I am having an issue with getting OMS setup. I am the owner of the subscription. I can see the squaredup app was created, the SPN was created, and squaredup-oms-plugin shows reader access to the OMS workspace shown in Azure portal. The only thing is if I go into the OMS Portal it doesn’t show up as a user there (I am guessing since it is an app service?).
Anyways, if I add the following query:
Type=SecurityEvent EventID=4624 AND (LogonTypeName=”10 – RemoteInteractive”) | select TimeGenerated, Computer, Account
The OMS tile in SquaredUp shows:
Query contains excessive number of logical terms; consider revising query or replacing AND/OR with comma-separated values.
It seems like it isn’t working.

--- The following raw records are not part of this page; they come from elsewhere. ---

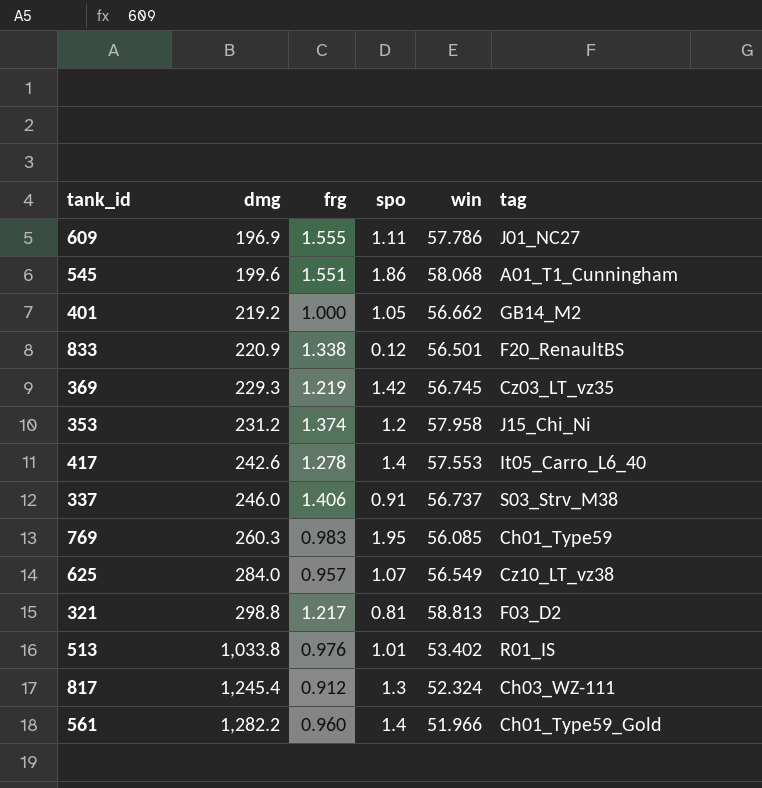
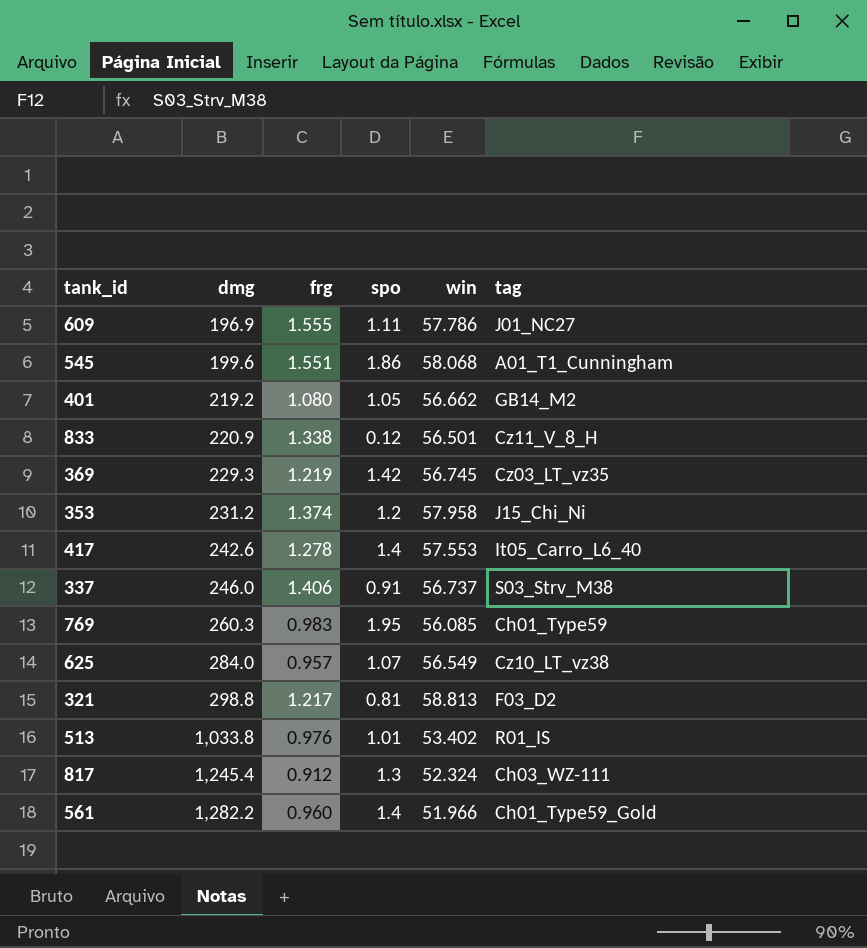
401 | frg: 1.000 -> 1.080
833 | tag: F20_RenaultBS -> Cz11_V_8_H

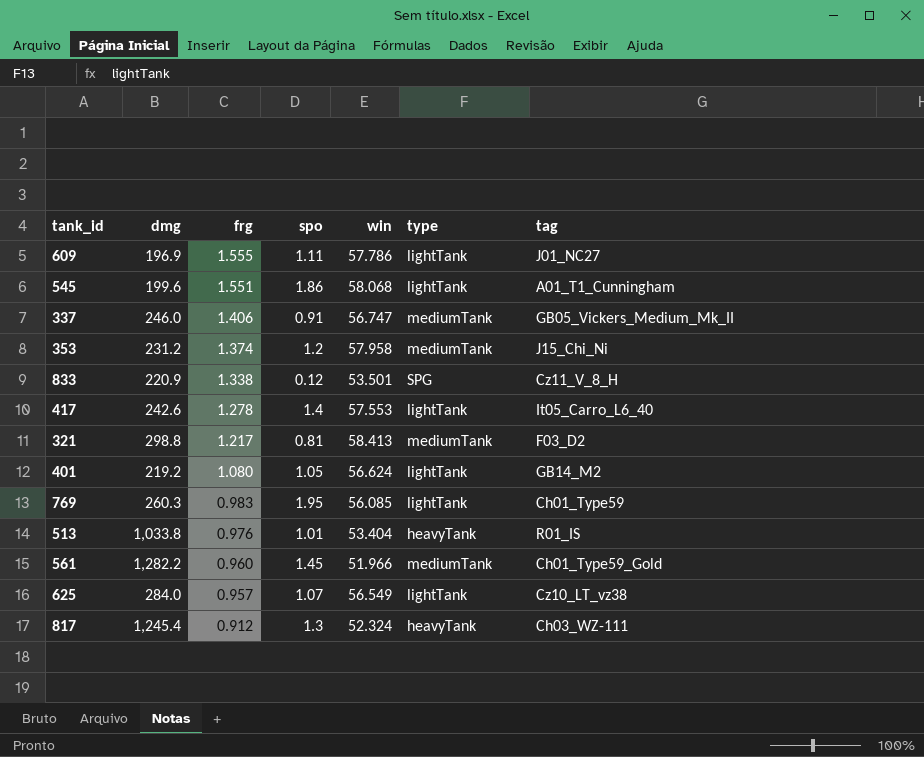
row order: dmg ascending -> frg descending
column type | position: none -> 6
row 369: 229.3 | 1.219 | 1.42 | 56.745 | Cz03_LT_vz35 -> none
337 | win: 56.737 -> 56.747
337 | tag: S03_Strv_M38 -> GB05_Vickers_Medium_Mk_II
833 | win: 56.501 -> 53.501
321 | win: 58.813 -> 58.413
401 | win: 56.662 -> 56.624
513 | win: 53.402 -> 53.404
561 | spo: 1.4 -> 1.45

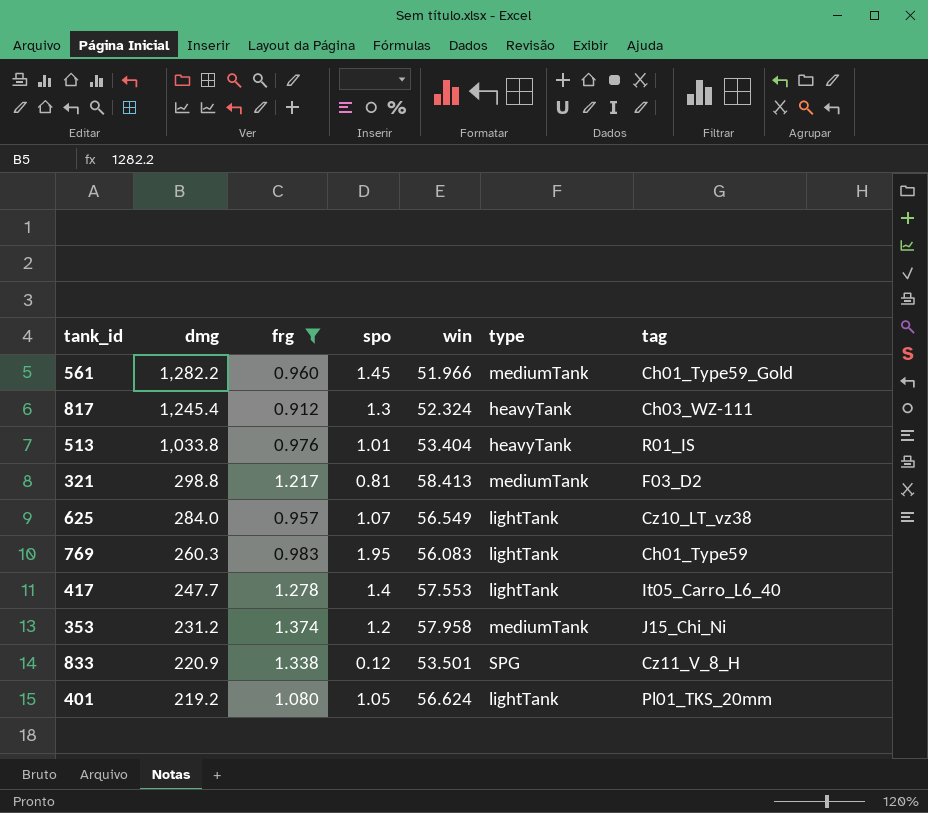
filter: none -> frg <= 1.374
row order: frg descending -> dmg descending
769 | win: 56.085 -> 56.083
417 | dmg: 242.6 -> 247.7
401 | tag: GB14_M2 -> Pl01_TKS_20mm

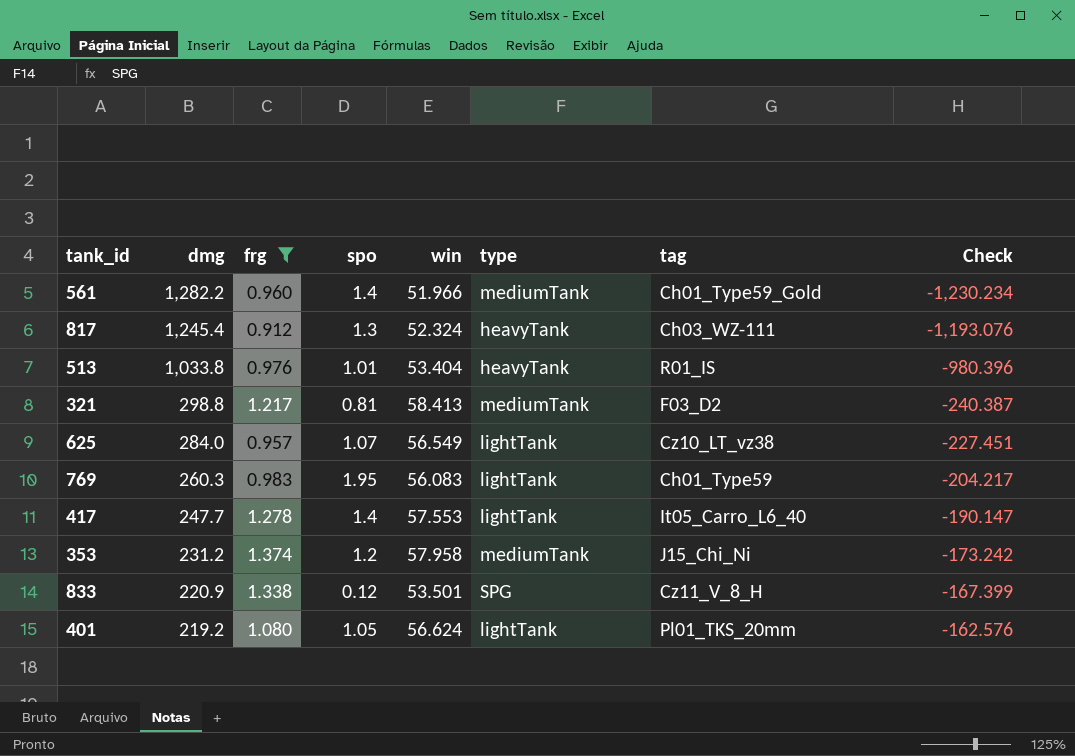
column Check | formula: none -> [win] - [dmg]
561 | spo: 1.45 -> 1.4

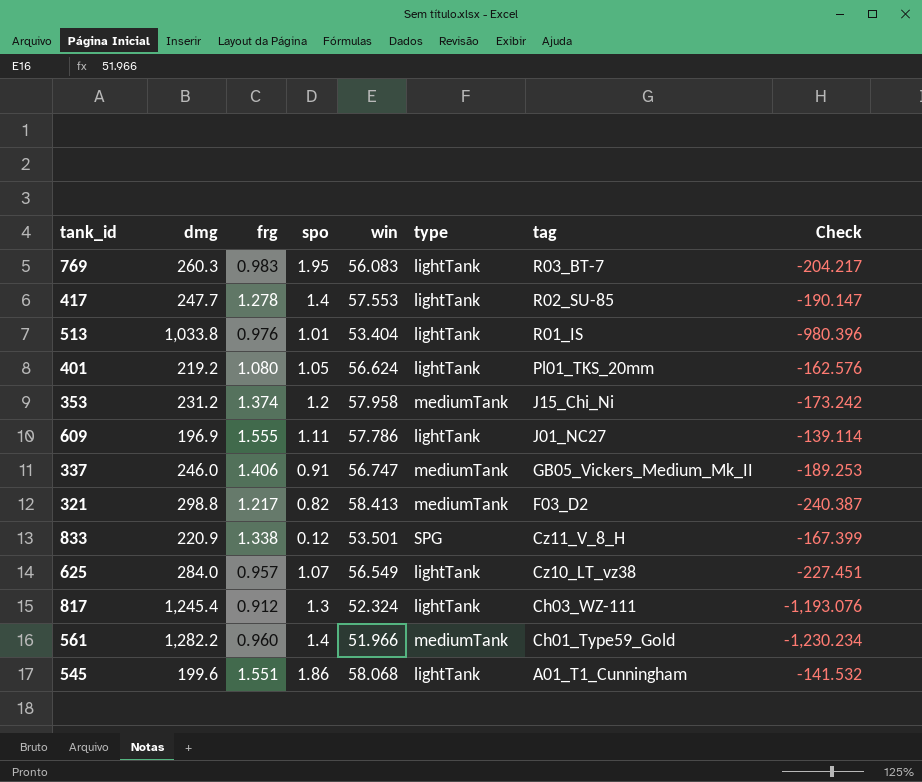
filter: frg <= 1.374 -> none
row order: dmg descending -> tag descending
769 | tag: Ch01_Type59 -> R03_BT-7
417 | tag: It05_Carro_L6_40 -> R02_SU-85
513 | type: heavyTank -> lightTank
321 | spo: 0.81 -> 0.82
817 | type: heavyTank -> lightTank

I tried a couple of other queries and got the same results (yes the queries work in OMS).
There are only 2 things that I can see that might be an issue, #1 I don’t see the squaredup app in Azure AD. If I do a Get SPN on the app though it does have an SPN and has Reader Role access to the resource group. #2, If I look into the OMS portal->Settings->Users I don’t see the app there but that might be normal.

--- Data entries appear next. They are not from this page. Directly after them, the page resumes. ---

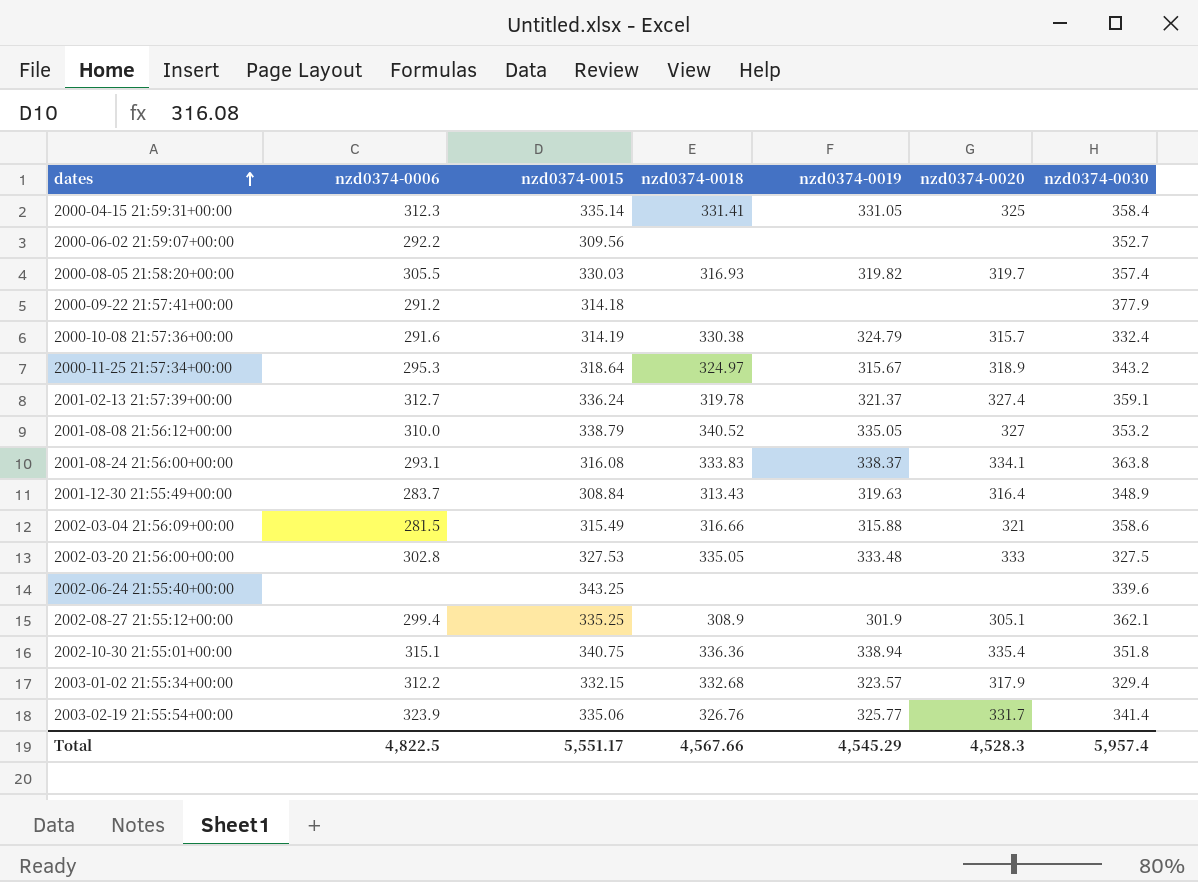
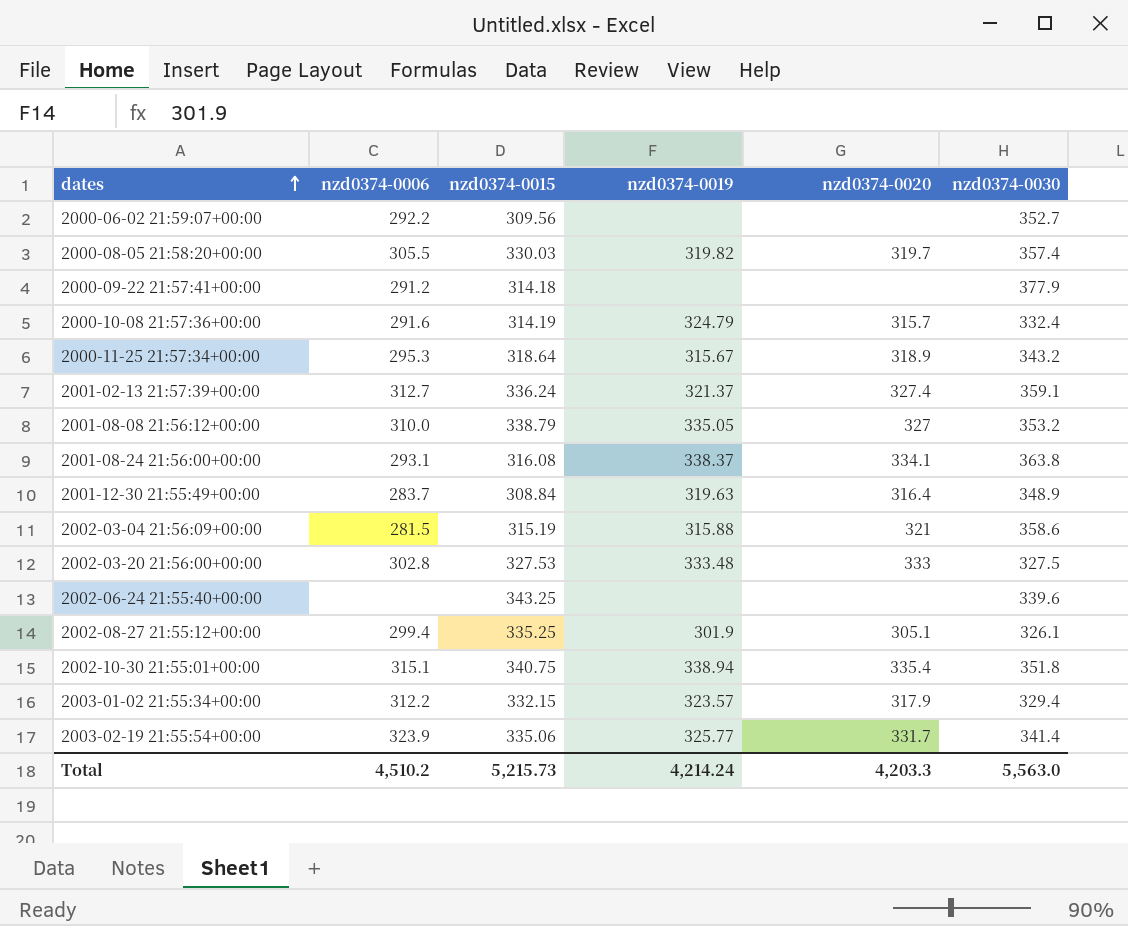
column nzd0374-0018 | position: 4 -> none
row 2000-04-15 21:59:31+00:00: 312.3 | 335.14 | 331.41 | 331.05 | 325 | 358.4 -> none
2002-03-04 21:56:09+00:00 | nzd0374-0015: 315.49 -> 315.19
2002-08-27 21:55:12+00:00 | nzd0374-0030: 362.1 -> 326.1
Total | nzd0374-0006: 4,822.5 -> 4,510.2
Total | nzd0374-0015: 5,551.17 -> 5,215.73
Total | nzd0374-0019: 4,545.29 -> 4,214.24
Total | nzd0374-0020: 4,528.3 -> 4,203.3
Total | nzd0374-0030: 5,957.4 -> 5,563.0

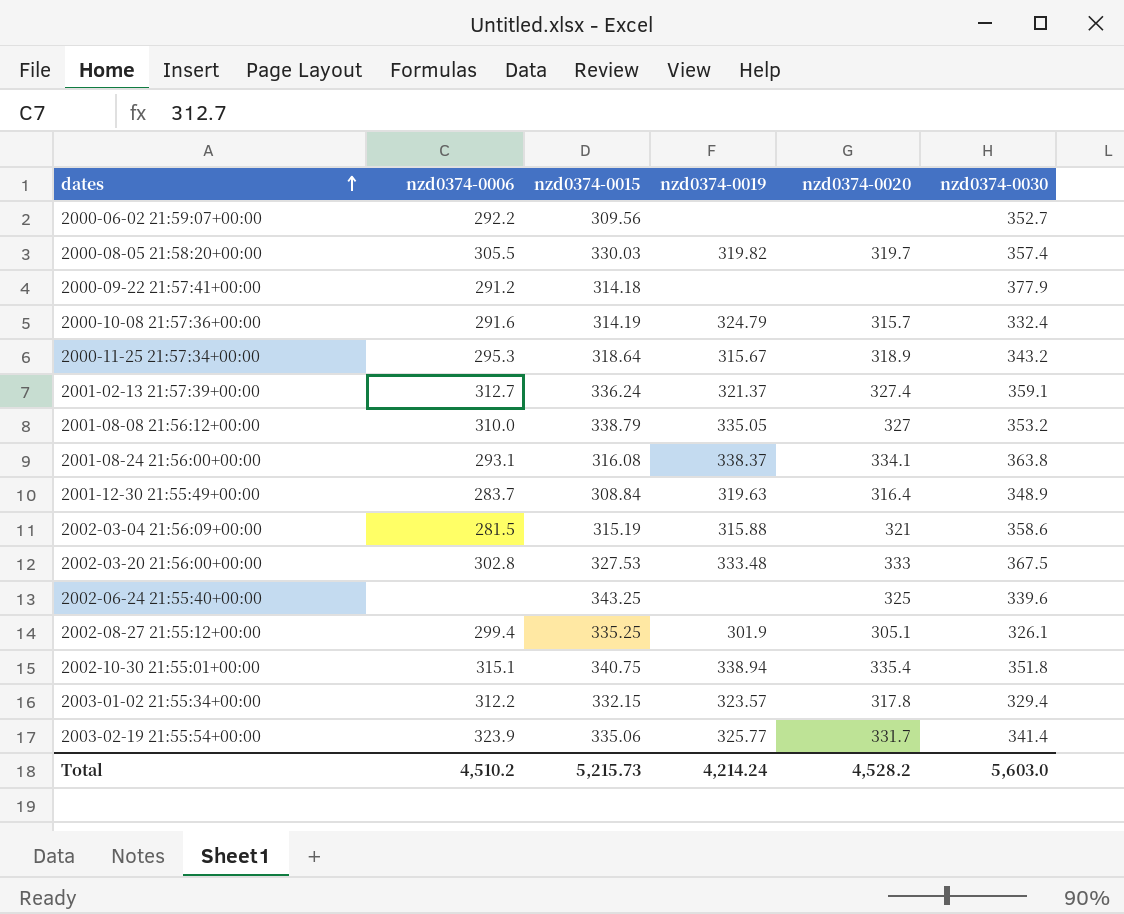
2002-03-20 21:56:00+00:00 | nzd0374-0030: 327.5 -> 367.5
2002-06-24 21:55:40+00:00 | nzd0374-0020: none -> 325
2003-01-02 21:55:34+00:00 | nzd0374-0020: 317.9 -> 317.8
Total | nzd0374-0020: 4,203.3 -> 4,528.2
Total | nzd0374-0030: 5,563.0 -> 5,603.0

My OMS workspace has been upgraded to the new language. I have tried both the legacy and the new query in the OMS tile.
The fact that your query returns an error relating to the query makes me think that yours is in fact set up correctly. Squared Up’s OMS tile currently supports both languages, as the API currently converts old > new. This will change at some point (at Microsoft’s behest) – Hopefully, SQUP have already prepped for this and it’s good to go. The “account” that’s created does not appear in the OMS portal.
I would suggest raising this with Support as I’ve not seen that error before and it would be useful to see if they have – Report back when you have an answer 😉
For reference to other users:
The resource that’s created can be found in the portal via: Azure AD blade > App registrations > change the drop down that says “My apps” to “All apps” (I’ve missed this myself a few times). The default name is:
If you click this and hit Settings, then Required Permissions, you should be able to see this:
I’ve had a couple of instances where this didn’t register/apply the correct delegated permissions (just hit Add and search to add them).